Sell the sizzle, not the steak. If you've ever sat through a marketing seminar, you've been bombarded with this – or some similar tag line over and over. In Amway and other network marketing meetings, it’s become a mantra.
I might ruffle a few feathers here, but while partially true, especially in financial copywriting, its only part of the story. And if all you're doing is riling up your prospects, you are leaving most of your money on the table.
The first rule every copywriter learns (or at least he should), is emotion sells. Not logic. Your job as a salesman / marketer / copywriter is to get your prospect emotional – angry, sad, excited, jealous, etc.
Imagine yourself sitting down in a romantic restaurant… The candles are reflecting like small pools from your lovers eyes…
Your server delivers what looks like the most amazing steak you’ve ever seen.

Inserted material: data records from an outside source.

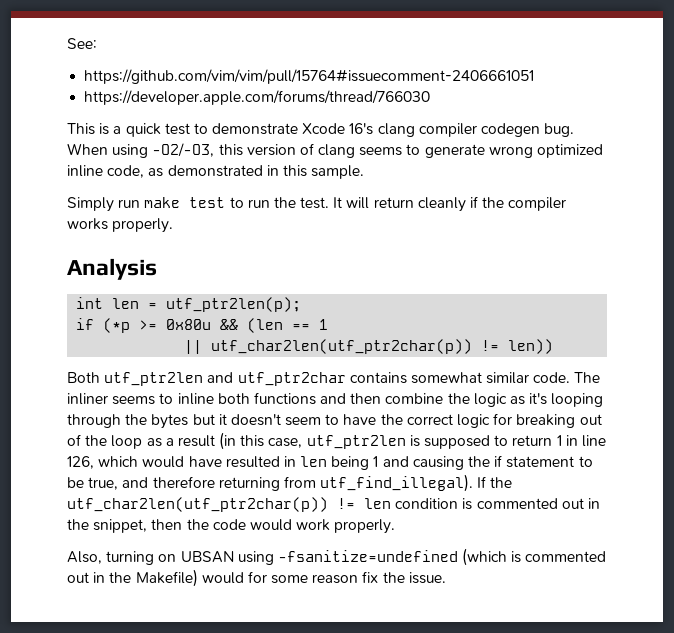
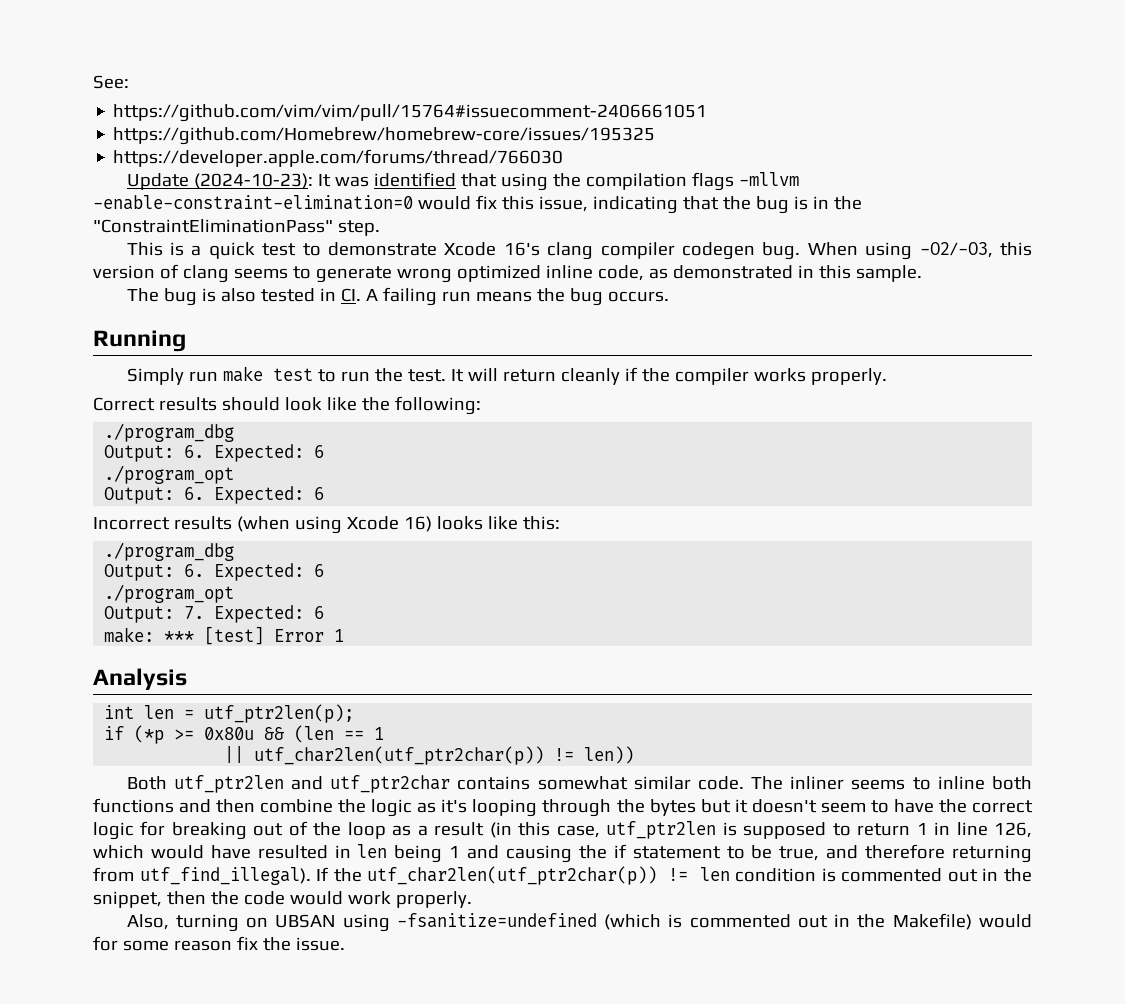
+ https://github.com/Homebrew/homebrew-core/issues/195325
+ Update (2024-10-23): It was identified that using the compilation flags -mllvm -enable-constraint-elimination=0 would fix this issue, indicating that the bug is in the "ConstraintEliminationPass" step.
+ The bug is also tested in CI. A failing run means the bug occurs.
+ Running
+ Correct results should look like the following:
+ ./program_dbg
+ Output: 6. Expected: 6
+ ./program_opt
+ Output: 6. Expected: 6
+ Incorrect results (when using Xcode 16) looks like this:
+ ./program_dbg
+ Output: 6. Expected: 6
+ ./program_opt
+ Output: 7. Expected: 6
+ make: *** [test] Error 1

It’s sizzling loudly on your plate reminding you of the first date you and your spouse enjoyed so many years ago…
As you make that first important cut, juices flow from your knife revealing the perfect color of “doneness”… As the aroma teleports you to a state of bliss…

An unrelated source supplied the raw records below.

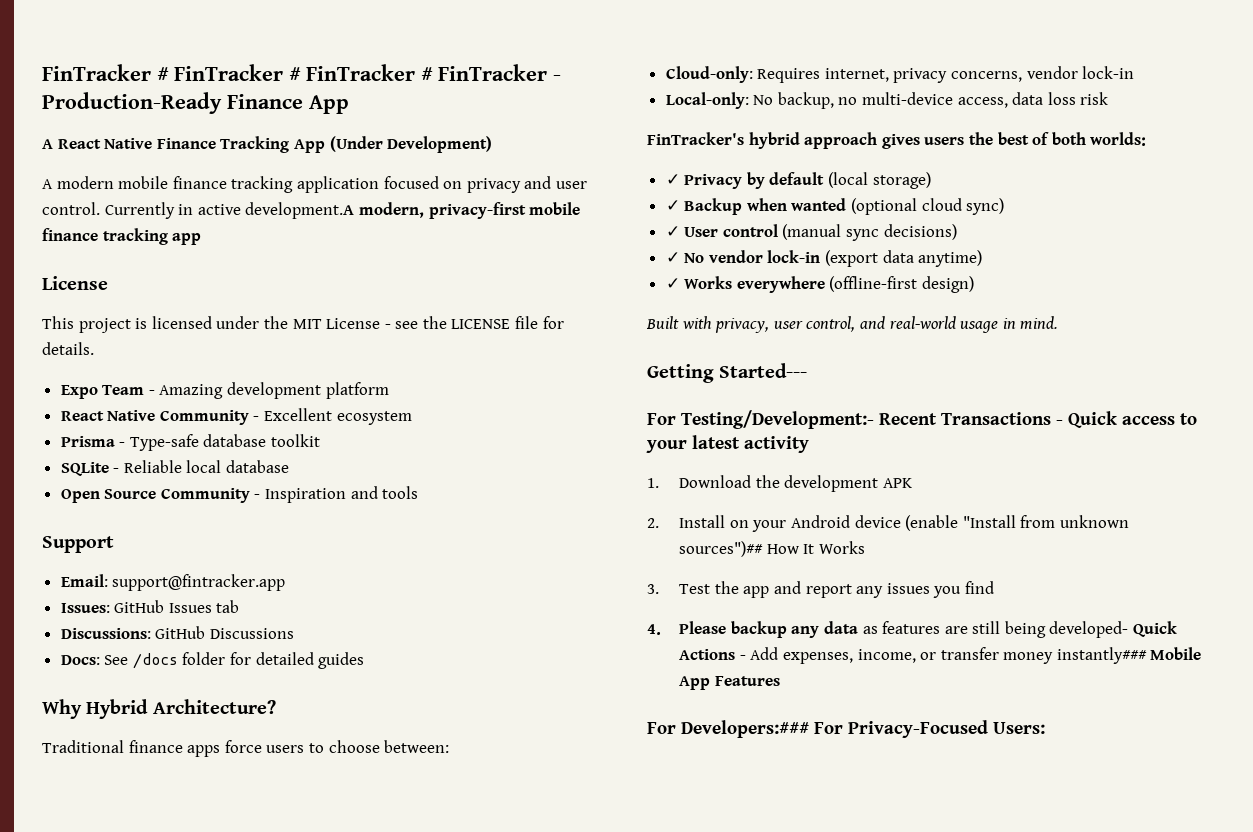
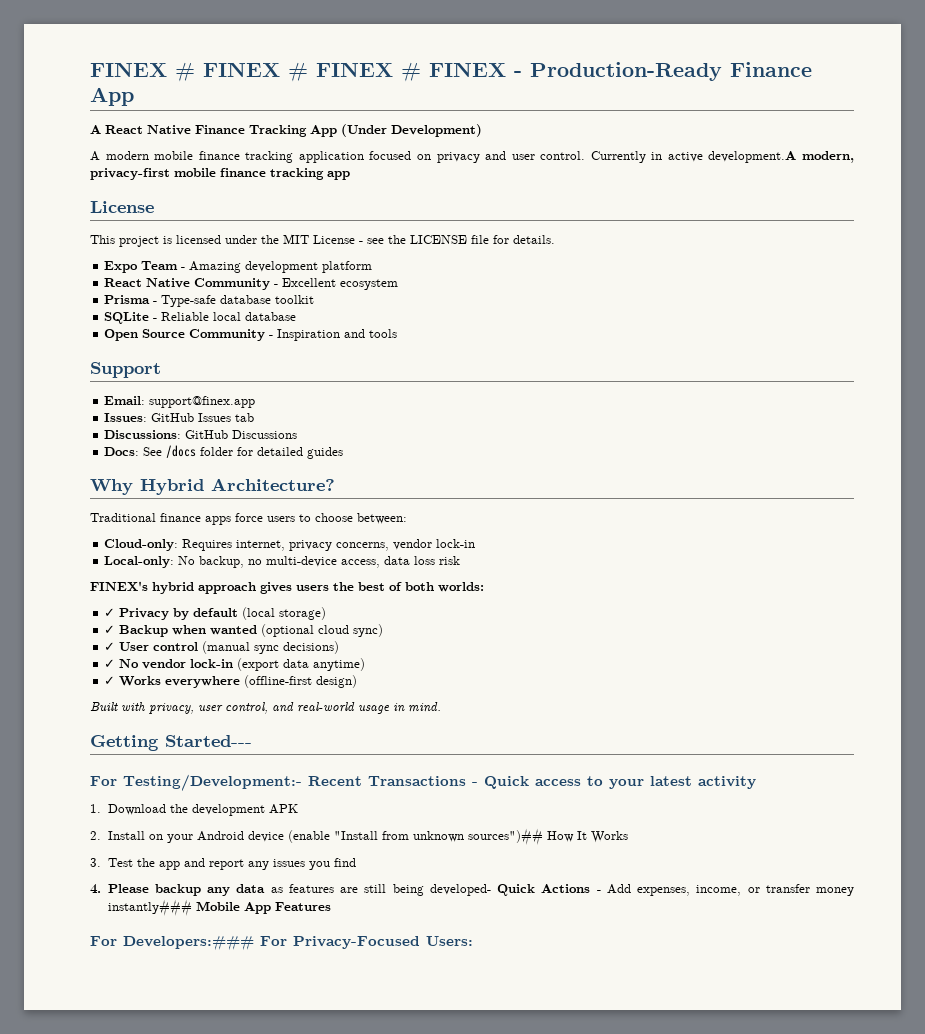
- FinTracker # FinTracker # FinTracker # FinTracker - Production-Ready Finance App
+ FINEX # FINEX # FINEX # FINEX - Production-Ready Finance App
- Email: support@fintracker.app
+ Email: support@finex.app
- FinTracker's hybrid approach gives users the best of both worlds:
+ FINEX's hybrid approach gives users the best of both worlds:

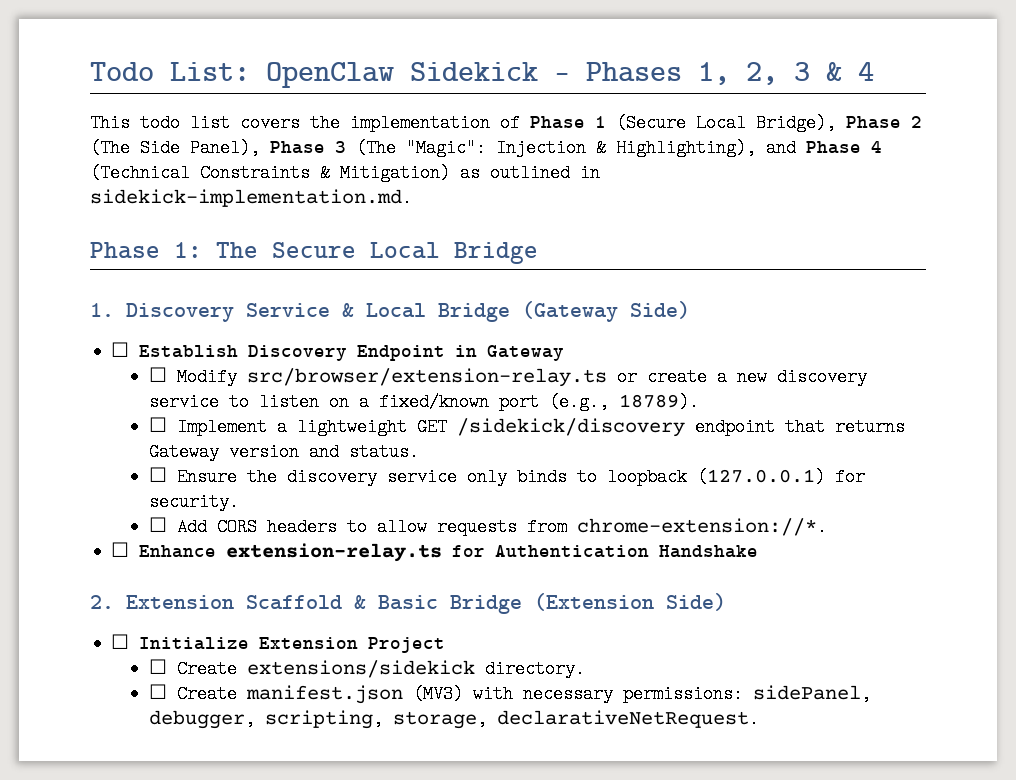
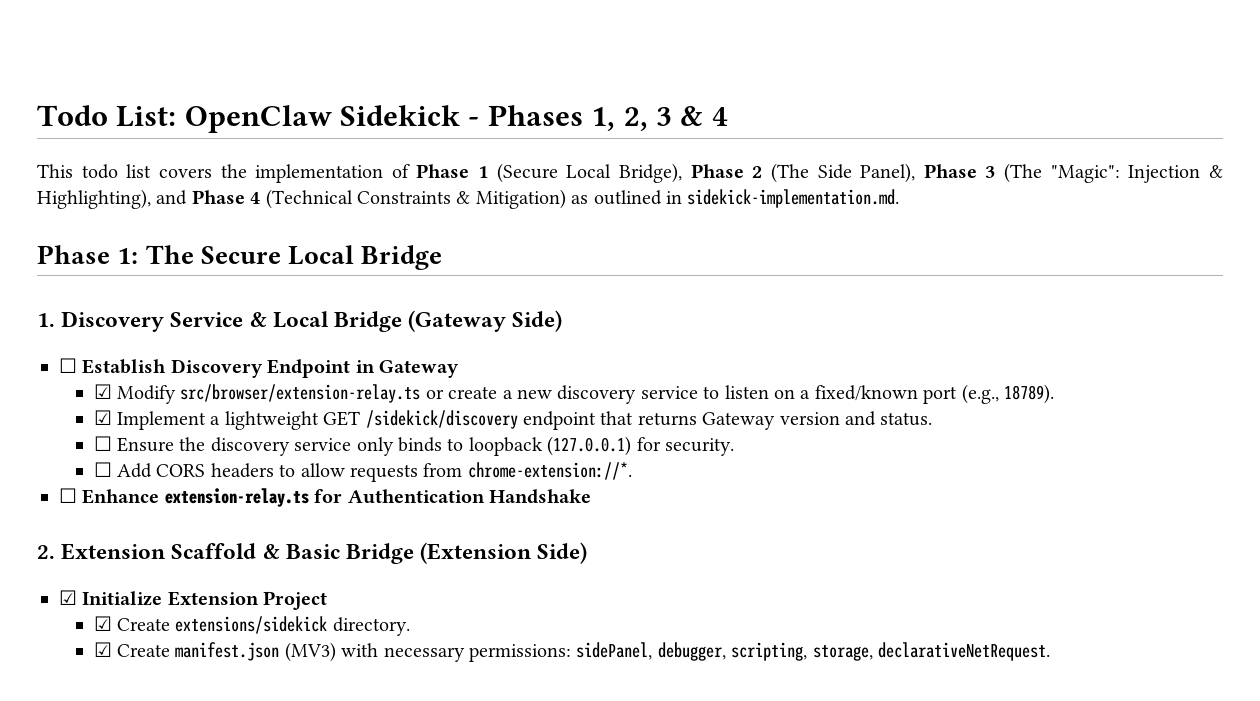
- ☐ Modify src/browser/extension-relay.ts or create a new discovery service to listen on a fixed/known port (e.g., 18789).
+ ☑ Modify src/browser/extension-relay.ts or create a new discovery service to listen on a fixed/known port (e.g., 18789).
- ☐ Implement a lightweight GET /sidekick/discovery endpoint that returns Gateway version and status.
+ ☑ Implement a lightweight GET /sidekick/discovery endpoint that returns Gateway version and status.
- ☐ Initialize Extension Project
+ ☑ Initialize Extension Project
- ☐ Create extensions/sidekick directory.
+ ☑ Create extensions/sidekick directory.
- ☐ Create manifest.json (MV3) with necessary permissions: sidePanel, debugger, scripting, storage, declarativeNetRequest.
+ ☑ Create manifest.json (MV3) with necessary permissions: sidePanel, debugger, scripting, storage, declarativeNetRequest.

Then you remember reading red meat is bad for you… Or you start thinking about the $100.00 plus price tag… You're car payment that's due… The last lousy steak you got at some other restaurant… Or one of a million other reasons you shouldn’t dive into that scrumptious morsel.
Many copywriters forget that you HAVE to close your sale with logic.
Your prospects may sell themselves on your solution; if they are angry or excited enough. But if they can't rationalize their decision through logic, they’ll either walk away from the deal at the last minute…
Or they'll regret their decision resulting in refunds or complaints.
The good news is – if you've done your job right – they'll practically beg you to help rationalize their decision. This is a powerful position to be in.
By this point, all you’re doing is helping your prospects sell themselves. By letting them know their decision is the most logical next step.
There are several tactics you can use in your copy to help your prospect to rationalize their decision. But the real power comes when you combine several of them – leaving no rock unturned, and no rational reason your prospect could possibly walk away.
Which sounds more believable?
Steak is good for you.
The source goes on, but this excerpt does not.